All in all, I was mad that this is the state of the LA Zoo. I think it means that those in charge are not doing what is necessary to keep the Zoo at the top of its game. I know it's a heavy lift, and may worthy institutions are fighting for donor dollars but they need to find donors, do better marketing, get more members. Fast. Clearly San Diego has figured this out. It felt to me that it wasn't a case of disrepair because of neglect, but disrepair, because of lack of funding. Things weren't being replaced, redone, refurbished because there just isn't the money.

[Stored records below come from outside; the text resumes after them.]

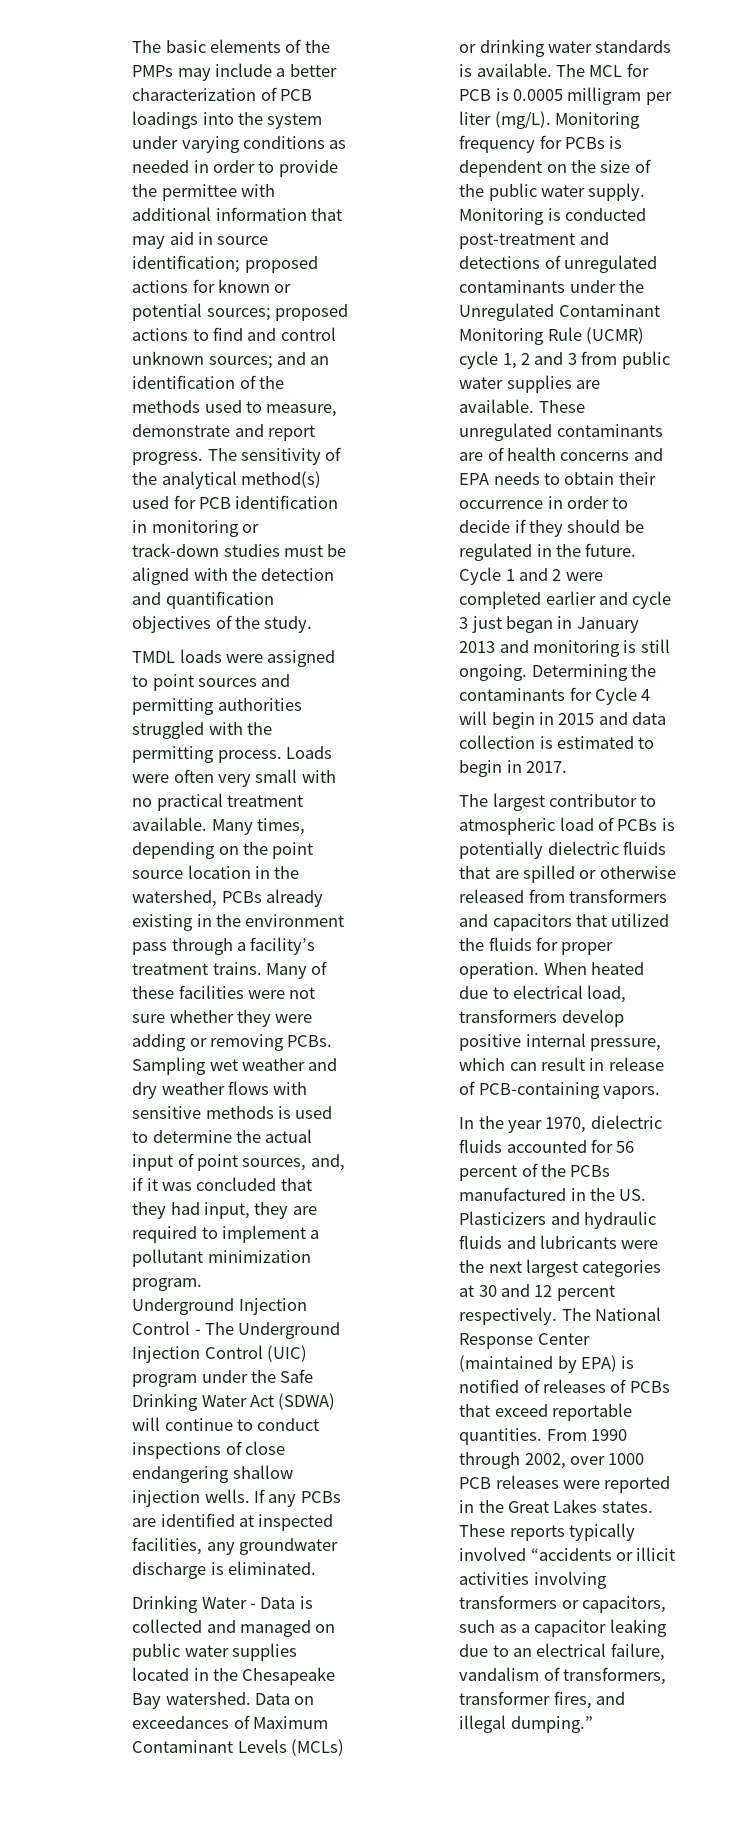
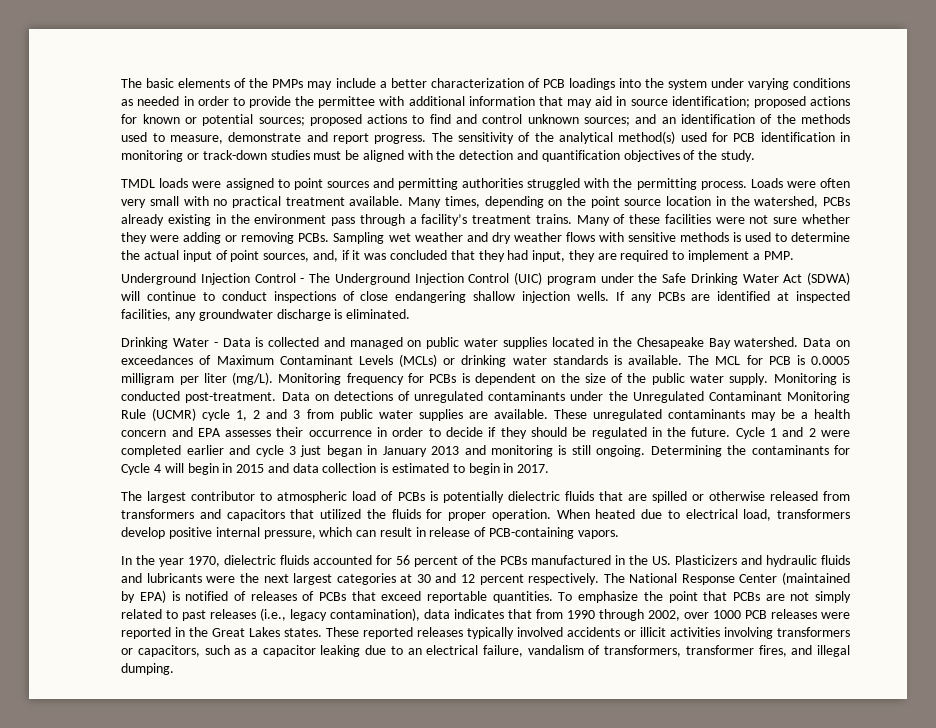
- Sampling wet weather and dry weather flows with sensitive methods is used to determine the actual input of point sources, and, if it was concluded that they had input, they are required to implement a pollutant minimization program.
+ Sampling wet weather and dry weather flows with sensitive methods is used to determine the actual input of point sources, and, if it was concluded that they had input, they are required to implement a PMP.
- Monitoring is conducted post-treatment and detections of unregulated contaminants under the Unregulated Contaminant Monitoring Rule (UCMR) cycle 1, 2 and 3 from public water supplies are available.
+ Monitoring is conducted post-treatment. Data on detections of unregulated contaminants under the Unregulated Contaminant Monitoring Rule (UCMR) cycle 1, 2 and 3 from public water supplies are available.
- These unregulated contaminants are of health concerns and EPA needs to obtain their occurrence in order to decide if they should be regulated in the future.
+ These unregulated contaminants may be a health concern and EPA assesses their occurrence in order to decide if they should be regulated in the future.
- From 1990 through 2002, over 1000 PCB releases were reported in the Great Lakes states.
+ To emphasize the point that PCBs are not simply related to past releases (i.e., legacy contamination), data indicates that from 1990 through 2002, over 1000 PCB releases were reported in the Great Lakes states.
- These reports typically involved “accidents or illicit activities involving transformers or capacitors, such as a capacitor leaking due to an electrical failure, vandalism of transformers, transformer fires, and illegal dumping.”
+ These reported releases typically involved accidents or illicit activities involving transformers or capacitors, such as a capacitor leaking due to an electrical failure, vandalism of transformers, transformer fires, and illegal dumping.

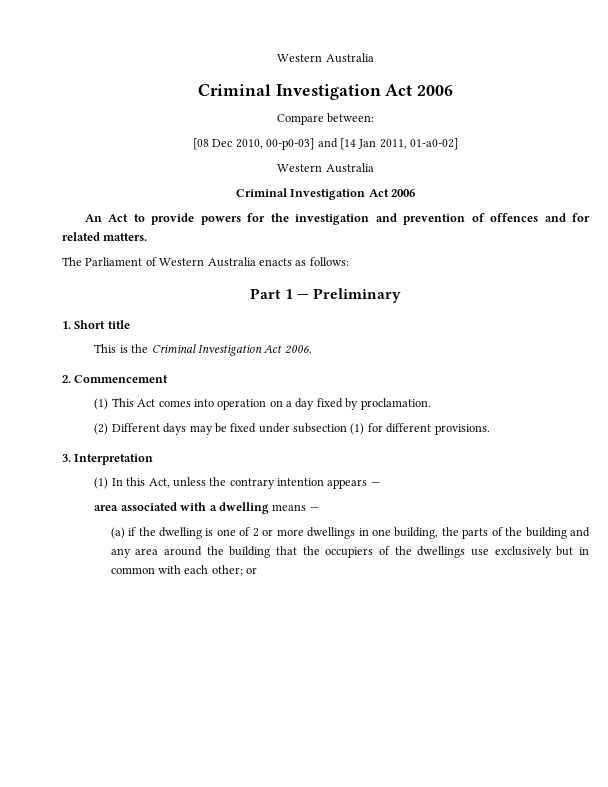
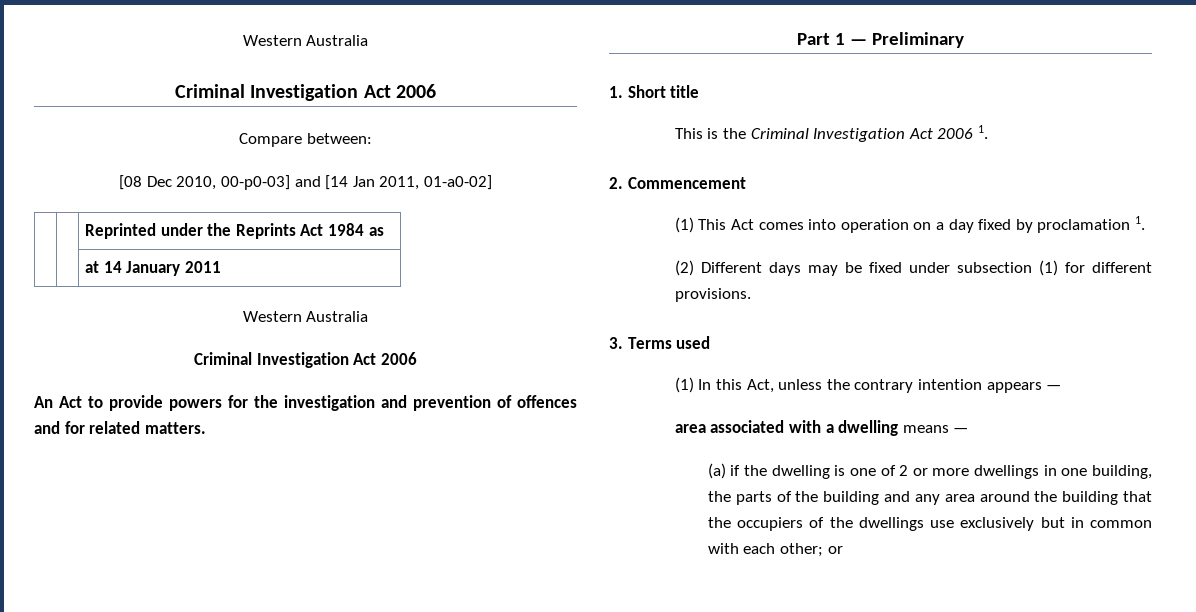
+ | | Reprinted under the Reprints Act 1984 as
+ | | at 14 January 2011
- The Parliament of Western Australia enacts as follows:
- This is the Criminal Investigation Act 2006.
+ This is the Criminal Investigation Act 2006 1.
- (1) This Act comes into operation on a day fixed by proclamation.
+ (1) This Act comes into operation on a day fixed by proclamation 1.
- 3. Interpretation
+ 3. Terms used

It's a privilege to see these gorgeous animals up close. Animals that I will certainly never see in their natural habitat. Yet, there is something in me that always wonders about the nature of zoos, and the ethics of housing animals in cages, and enclosures, no matter how natural they may seem.

I know Betty White was a big funder, and a big supporter of the Los Angeles Zoo. Good bless her. I hope someone steps up to take her place.